Enfin, il sera rappelé que le jugement est de plein droit exécutoire par provision et qu’il n’y a pas lieu de l’écarter.
PAR CES MOTIFS,
Le juge des contentieux de la protection statuant publiquement par mise à disposition au greffe, par jugement contradictoire et en premier ressort,
CONSTATE que les conditions d’acquisition de la clause résolutoire figurant au bail conclu le 16 mai 2019 entre la SCI ACCMF d’une part, et Madame [R] [J] [L] et Monsieur [E] [Y] d’autre part, concernant le logement situé [Adresse 2], sont réunies à la date du 15 avril 2024 ;
CONDAMNE solidairement Madame [R] [J] [L] et Monsieur [E] [Y] à verser à la SCI ACCMF la somme de 2 555,46 euros (décompte arrêté au 21 novembre 2024, incluant l’échéance de novembre 2024), avec les intérêts au taux légal à compter du 15 février 2024 ;
AUTORISE Madame [R] [J] [L] et Monsieur [E] [Y] à s’acquitter de cette somme, outre le loyer et les charges courants, en 35 mensualités de 71 euros chacune et une 36ème mensualité qui soldera la dette en principal et intérêts ;
PRECISE que chaque mensualité devra intervenir avant le 20 de chaque mois et pour la première fois avant le 20 du mois suivant la signification du présent jugement ;
RAPPELLE qu’en application des dispositions de l’article 1343-5 du code civil :
— les procédures d’exécution qui auraient été engagées par le créancier sont suspendues ;
— les majorations d’intérêts ou les pénalités encourues à raison du retard cessent d’être dues pendant le délai ci-avant accordé ;
SUSPEND les effets de la clause résolutoire pendant l’exécution des délais accordés ;
DIT que si les délais accordés sont entièrement respectés, la clause résolutoire sera réputée n’avoir jamais été acquise ;
DIT qu’en revanche, toute mensualité, qu’elle soit due au titre du loyer et des charges courants ou de l’arriéré, restée impayée sept jours après l’envoi d’une mise en demeure par lettre recommandée avec avis de réception justifiera :
* que la clause résolutoire retrouve son plein effet ;
* que le solde de la dette devienne immédiatement exigible ;
* qu’à défaut pour Madame [R] [J] [L] et Monsieur [E] [Y] d’avoir volontairement libéré les lieux dans les deux mois de la délivrance d’un commandement de quitter les lieux, la SCI ACCMF, puisse faire procéder à leur expulsion ainsi qu’à celle de tous les occupants de leur chef, avec le concours d’un serrurier et de la force publique si besoin est ;
* que Madame [R] [J] [L] et Monsieur [E] [Y] soit condamnés solidairement à verser à la SCI ACCMF, une indemnité mensuelle d’occupation égale au montant du loyer et des charges qui auraient été dus en l’absence de résiliation du bail, jusqu’à la date de la libération effective et définitive des lieux caractérisée par la remise des clés au bailleur ou à son mandataire ;
CONDAMNE in solidum Madame [R] [J] [L] et Monsieur [E] à verser à la SCI ACCMF une somme de 500 euros au titre de l’article 700 du code de procédure civile ;
CONDAMNE in solidum Madame [R] [J] [L] et Monsieur [E] [Y] aux dépens qui comprendront le coût de signification du commandement de payer ;
RAPPELLE que le jugement est de plein droit exécutoire par provision et DIT n’y avoir lieu de l’écarter.

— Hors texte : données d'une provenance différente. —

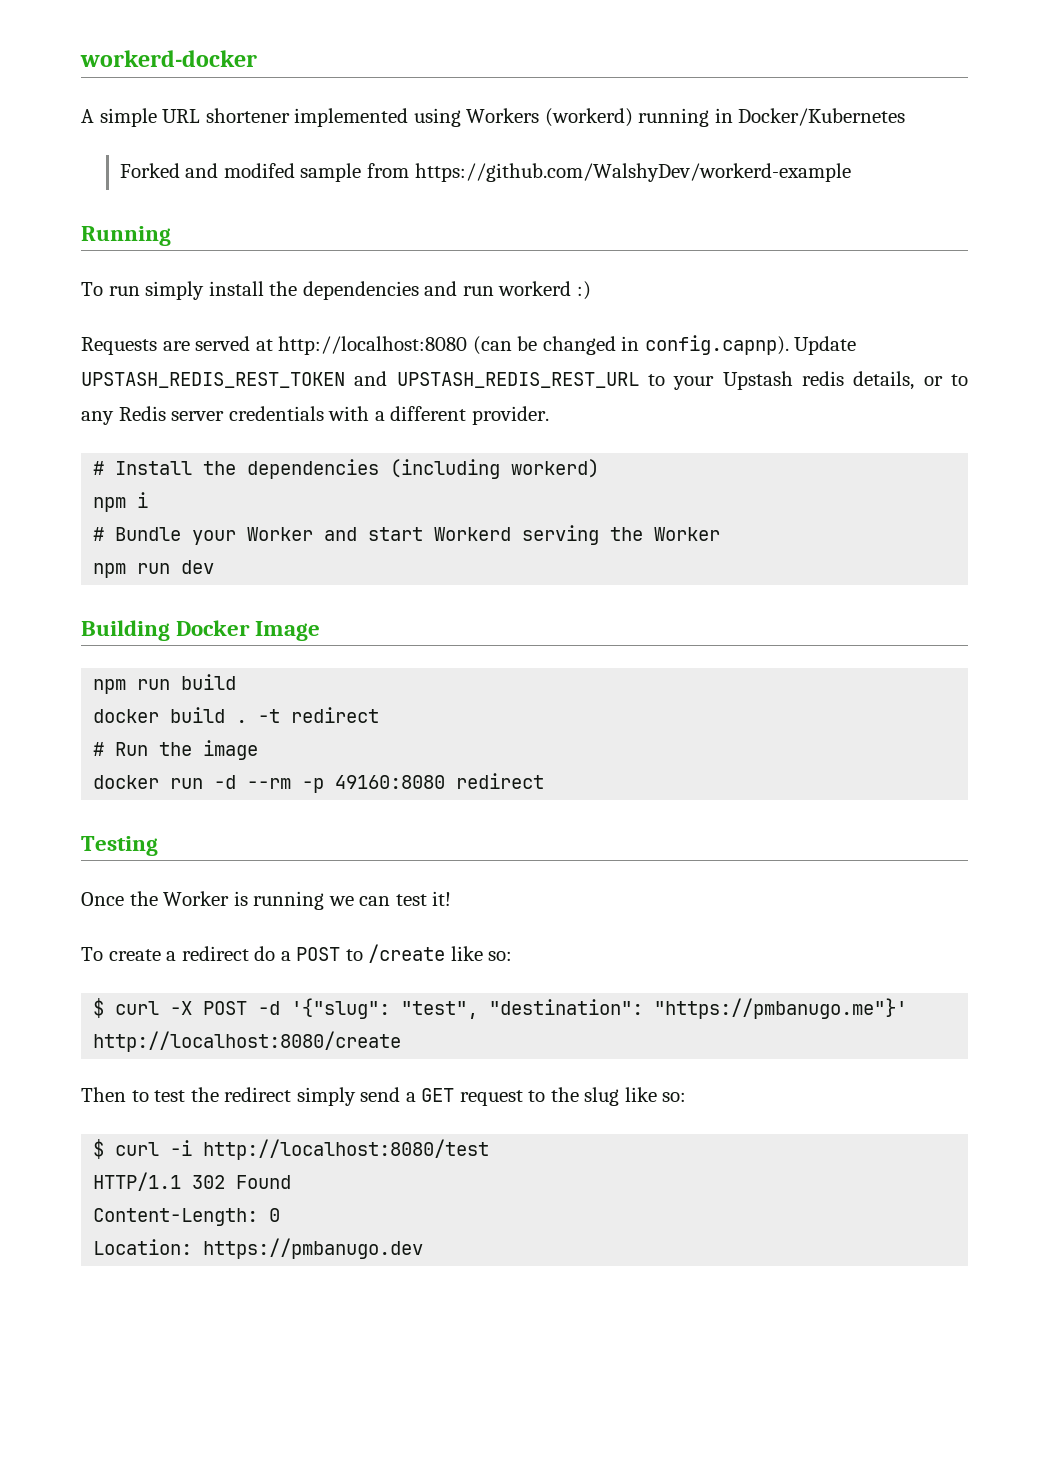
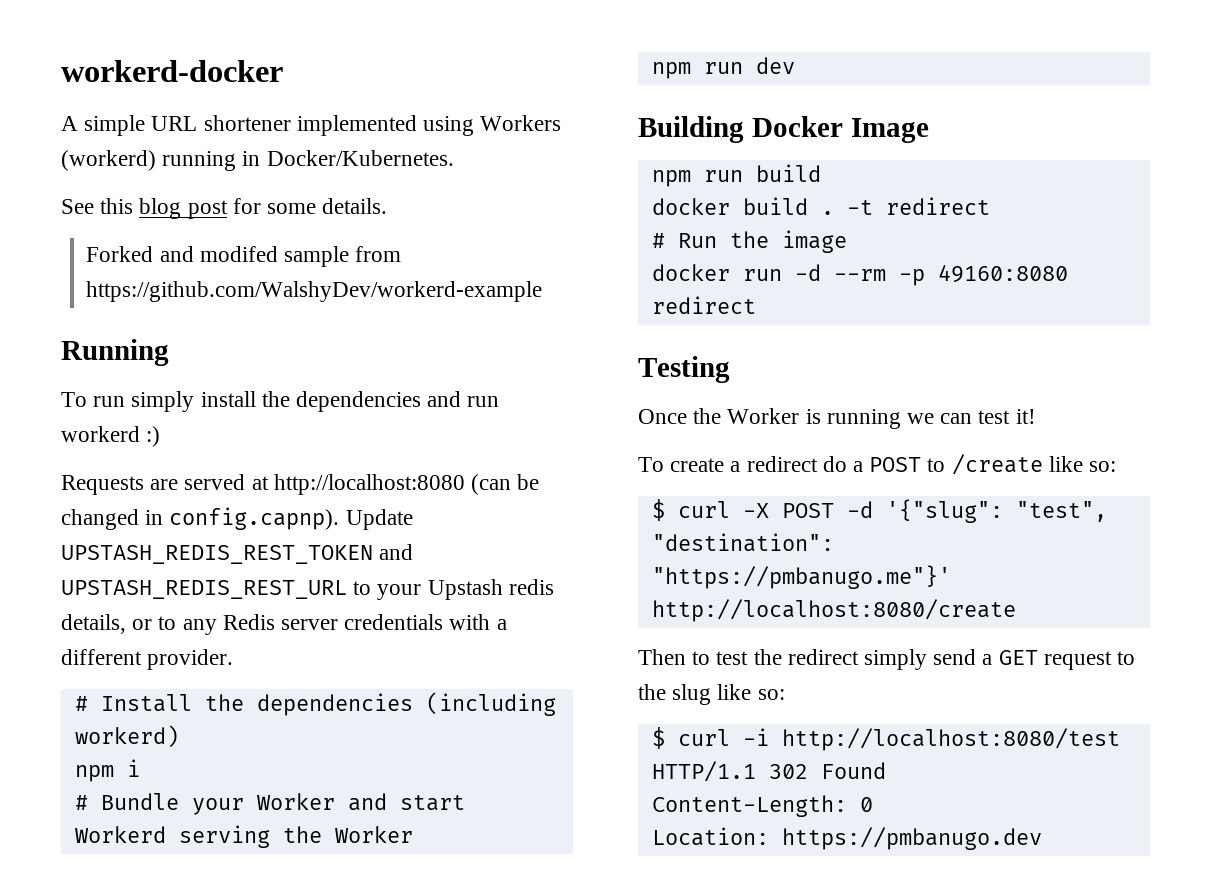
[738,108,906,126] Docker/Kubernetes -> [266,150,454,166] [61,198,388,219] Docker/Kubernetes. // See this blog post for some details.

Ainsi jugé et prononcé par mise à disposition du jugement au greffe du tribunal de proximité, le 28 janvier 2025, les parties en ayant été préalablement avisées dans les conditions prévues au deuxième alinéa de l’article 450 du code de procédure civile, la minute étant signée par Mme Cécile TIBERGHIEN, magistrat à titre temporaire, et par Mme Edeline EYRAUD, greffière.